Let's say we have sequence A
and subsequence of A
, called B
. I need to determine which elements of sequence A
could be potentially used to construct subsequence B
.
For example, assume A = [1, 3, 2, 1, 2, 3, 1, 3, 2]
and B = [1, 3, 1, 2]
To construct B
from A
, we could use elements at indexes:
So our answer should look like [true, true, false, true, true, true, true, false, true]
, where true
means that it's possible that element at i-th
index was used to construct subsequence B
.
It would be easy to solve with O(2^N * M)
time complexity (generate all subsequences of A
and compare them with B
). But I need solution that works in something like O(NlogN)
.
I figured out solution that seems working when all A
elements (so B
also) are unique.
I iterate over A
, and for every i-th
element I check whether:
A[i]
exists in B
, otherwise we can discard this i-th
elementj
is equal to index where A[i]
was found in B
. We check whether i >= j
, otherwise we can discard this i-th
element, because if j > i
, then our subsequence won't maintain orderB[j]
, so B[j - 1]
or B[j + 1]
is at the right side of A[i]
(all elements whose indexes are greater than i
).

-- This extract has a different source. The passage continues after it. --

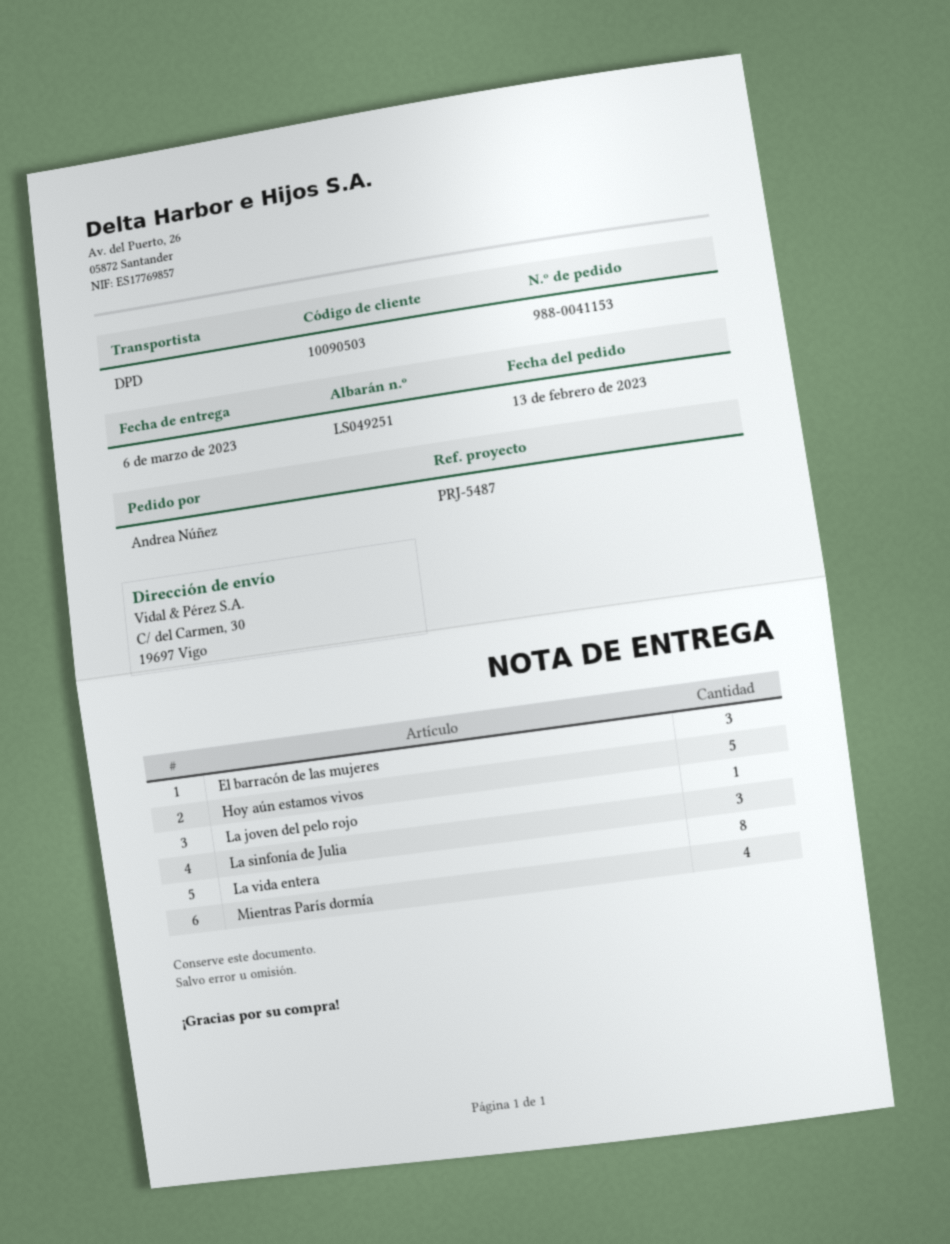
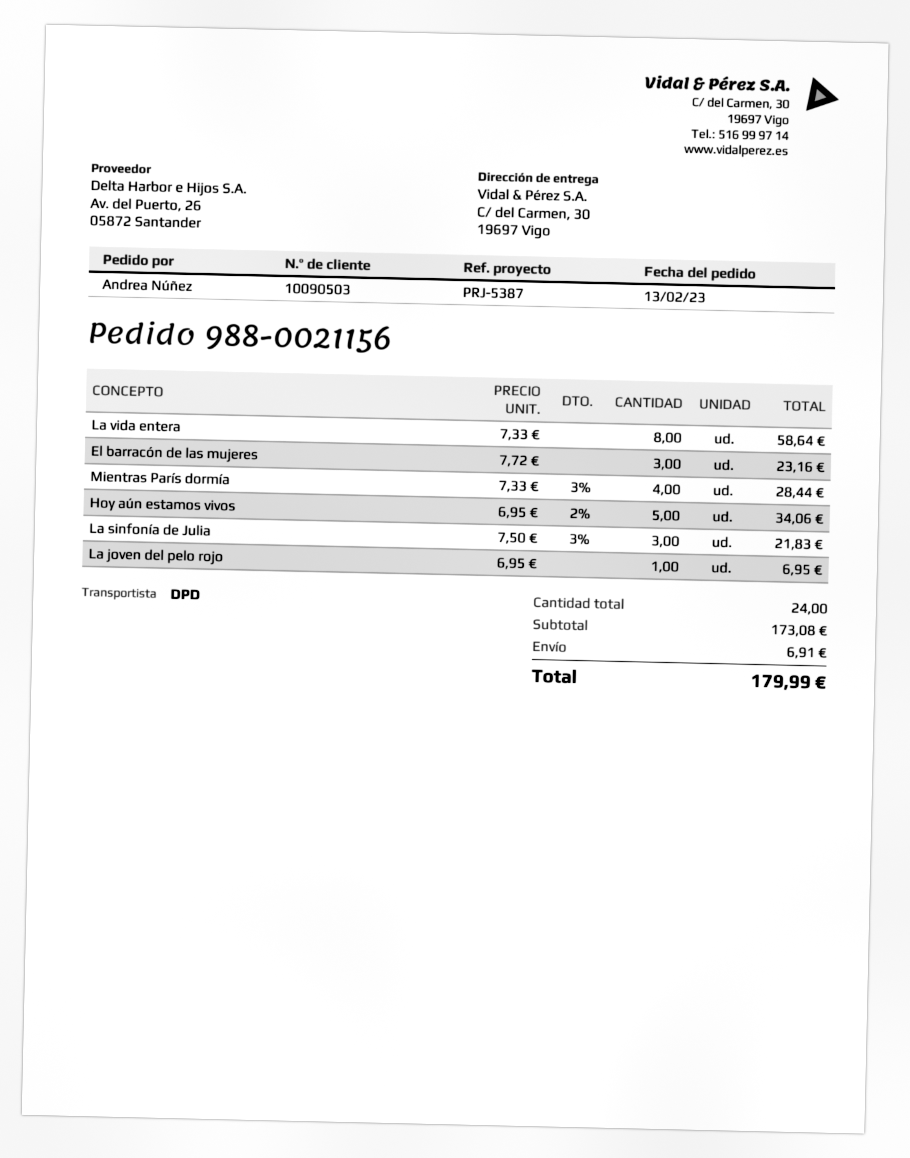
order number: 988-0041153 -> 988-0021156
reference: PRJ-5487 -> PRJ-5387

Now, because the elements are unique, we can say that this specific A[i]
element must have been used at some B[j]
position, because there will always be one A
subsequence that is equal to B
.That's how it could look in code:
#include <iostream>
#include <vector>
#include <algorithm>
using namespace std;
bool val_exists(const vector<pair<int, int>>& A_val_sorted, int val, int min_idx) {
if (val == -1) {
return true;
}
if (min_idx == A_val_sorted.size())
return false;
int l = 0;
int r = A_val_sorted.size() - 1;
while (l <= r) {
int mid = (l + r) / 2;
if (A_val_sorted[mid].first == val) {
if (A_val_sorted[mid].second >= min_idx)
return true;
l = mid + 1;
}
else if (A_val_sorted[mid].first < val) {
l = mid + 1;
}
else {
r = mid - 1;
}
}
return false;
}
int main()
{
int n, m;
cin >> n >> m;
// val, original index
vector<pair<int, int>> A_val_sorted(n);
vector<pair<int, int>> B_val_sorted(m);
vector<int> A(m);
for (int i = 0; i < n; ++i) {
cin >> A_val_sorted[i].first;
A_val_sorted[i].second = i;
}
for (int i = 0; i < m; ++i) {
cin >> B_val_sorted[i].first;
B_val_sorted[i].second = i;
A[i] = B_val_sorted[i].first;
}
sort(A_val_sorted.begin(), A_val_sorted.end());
sort(B_val_sorted.begin(), B_val_sorted.end());
vector<int> result(n);
for (const pair<int, int>& b : A_val_sorted) {
int val = b.first;
int idx = b.second;
int l = 0;
int r = m - 1;
bool valid = false;
while (l <= r) {
int mid = (l + r) / 2;
if (B_val_sorted[mid].first == val) {
int right_ngbr_idx = B_val_sorted[mid].second + 1;
if (B_val_sorted[mid].second <= idx && val_exists(A_val_sorted, (right_ngbr_idx < A.size() ? A[right_ngbr_idx] : -1), idx + 1)) {
valid = true;
break;
}
r = mid - 1;
}
else if (B_val_sorted[mid].first < val) {
l = mid + 1;
}
else {
r = mid - 1;
}
}
result[idx] = valid;
}
for (int i = 0; i < n; ++i)
std::cout << result[i] << ' ';
}
I know, for the case where elements are unique, it can be done much easier. But this approach provides idea on how to solve this problem when elements are non-unique.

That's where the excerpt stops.